**Task details**:
Only one span belongs in the answer: the line holding "solid transparent;border-top:4.5px solid" through the last line of the entries below, retyped exactly.

==== Excerpted data

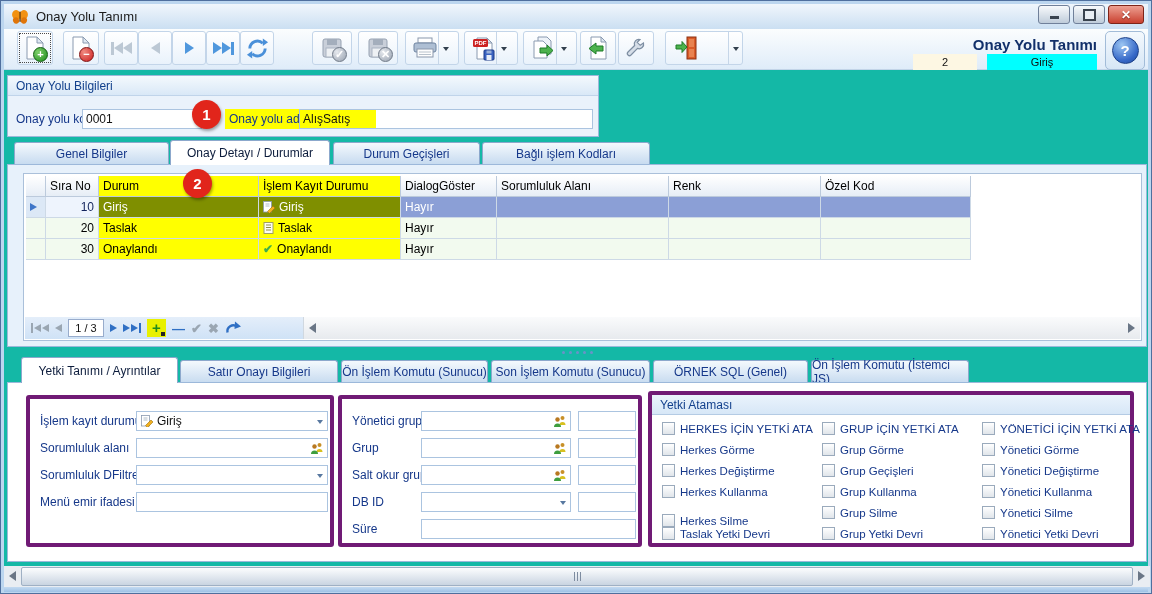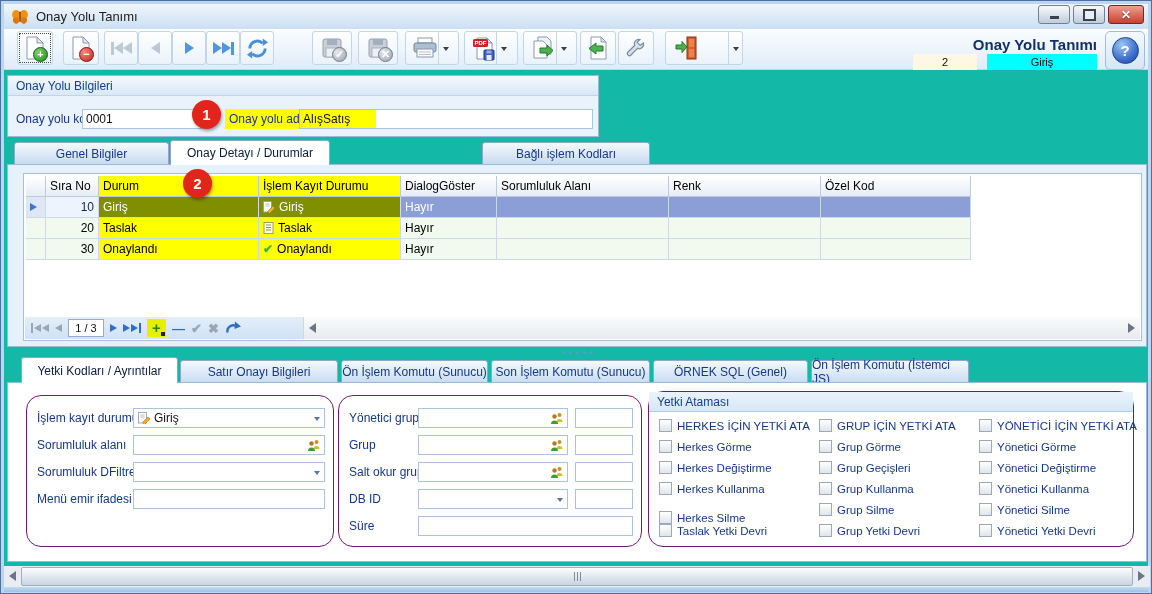--- a/index.html
+++ b/index.html
@@ -278,6 +278,7 @@
   <div style="position:absolute;left:6px;top:139px;width:1140px;height:24px">
     <div class="mtab" style="left:7px;top:2px;width:155px;height:22px">Genel Bilgiler</div>
     <div class="mtab active" style="left:163px;top:0;width:160px;height:25px">Onay Detayı / Durumlar</div>
+    <div class="mtab" style="left:326px;top:2px;width:147px;height:22px">Durum Geçişleri</div>
     <div class="mtab" style="left:475px;top:2px;width:168px;height:22px">Bağlı işlem Kodları</div>
   </div>
 

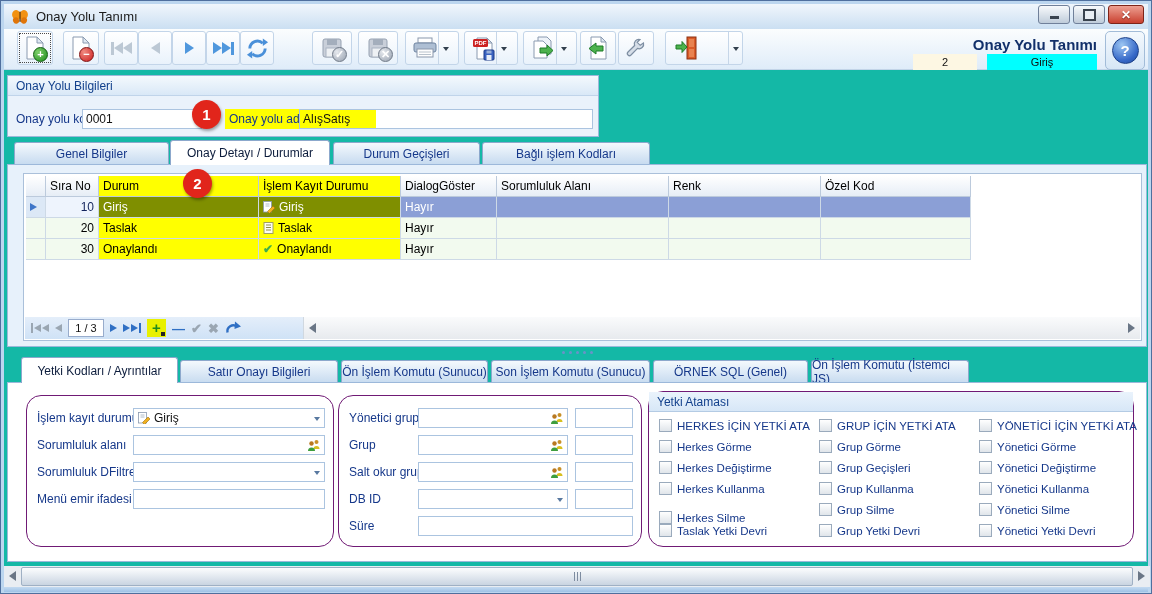--- a/index.html
+++ b/index.html
@@ -395,7 +395,7 @@
   </div>
 
   <div style="position:absolute;left:6px;top:356px;width:1140px;height:26px">
-    <div class="dtab active" style="left:14px;top:0;width:157px;height:26px">Yetki Kodları / Ayrıntılar</div>
+    <div class="dtab active" style="left:14px;top:0;width:157px;height:26px">Yetki Tanımı / Ayrıntılar</div>
     <div class="dtab" style="left:334px;top:3px;width:147px;height:23px">Ön İşlem Komutu (Sunucu)</div>
     <div class="dtab" style="left:173px;top:3px;width:158px;height:23px">Satır Onayı Bilgileri</div>
     <div class="dtab" style="left:484px;top:3px;width:159px;height:23px">Son İşlem Komutu (Sunucu)</div>

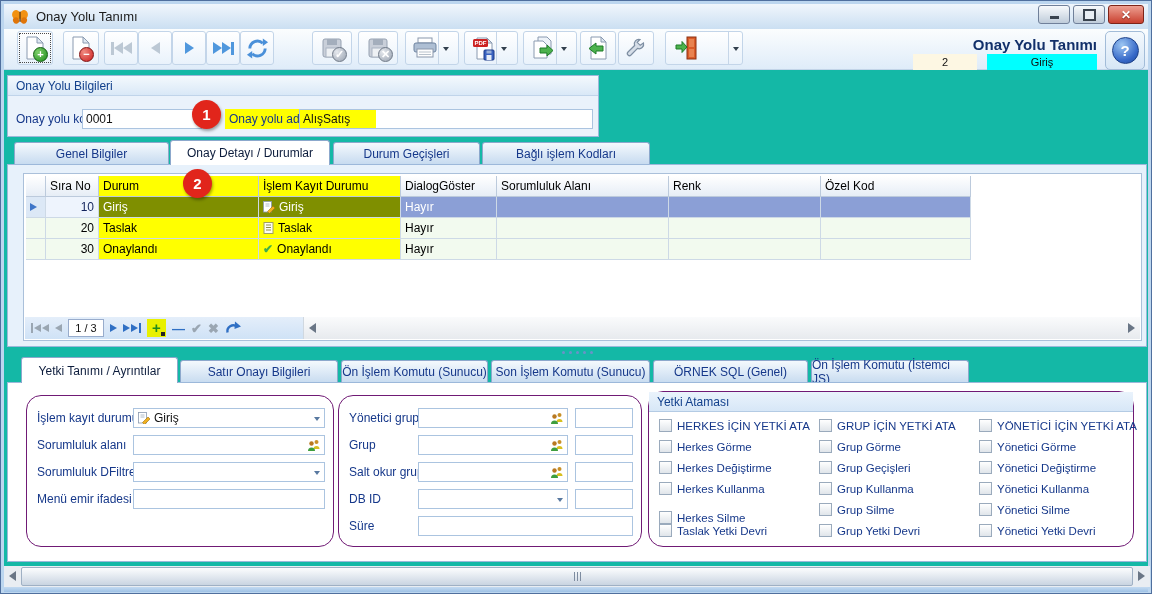--- a/index.html
+++ b/index.html
@@ -97,7 +97,7 @@
   .dot{width:3px;height:3px;border-radius:50%;background:#6a92c8}
   
   .lower{position:absolute;left:6px;top:381px;width:1140px;height:180px;background:#fff;border:1px solid #9cb8da;box-sizing:border-box}
-  .fbox{position:absolute;border:1px solid #701a75;border-radius:15px;box-sizing:border-box}
+  .fbox{position:absolute;border:4px solid #701a75;border-radius:3px;box-sizing:border-box}
   .combo{position:relative;box-sizing:border-box;height:20px;border:1px solid #abc4e0;background:#fff;display:flex;align-items:center;gap:4px;padding:0 4px;font-size:12px;color:#111}
   .combo .carr{position:absolute;right:4px;top:8px;width:0;height:0;border:3.5px solid transparent;border-top:4.5px solid #5878a0}
   .ppl{position:absolute;right:3px;top:3px}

========

**Solution for this task**:
   .combo .carr{position:absolute;right:4px;top:8px;width:0;height:0;border:3.5px solid transparent;border-top:4.5px solid #5878a0}
   .ppl{position:absolute;right:3px;top:3px}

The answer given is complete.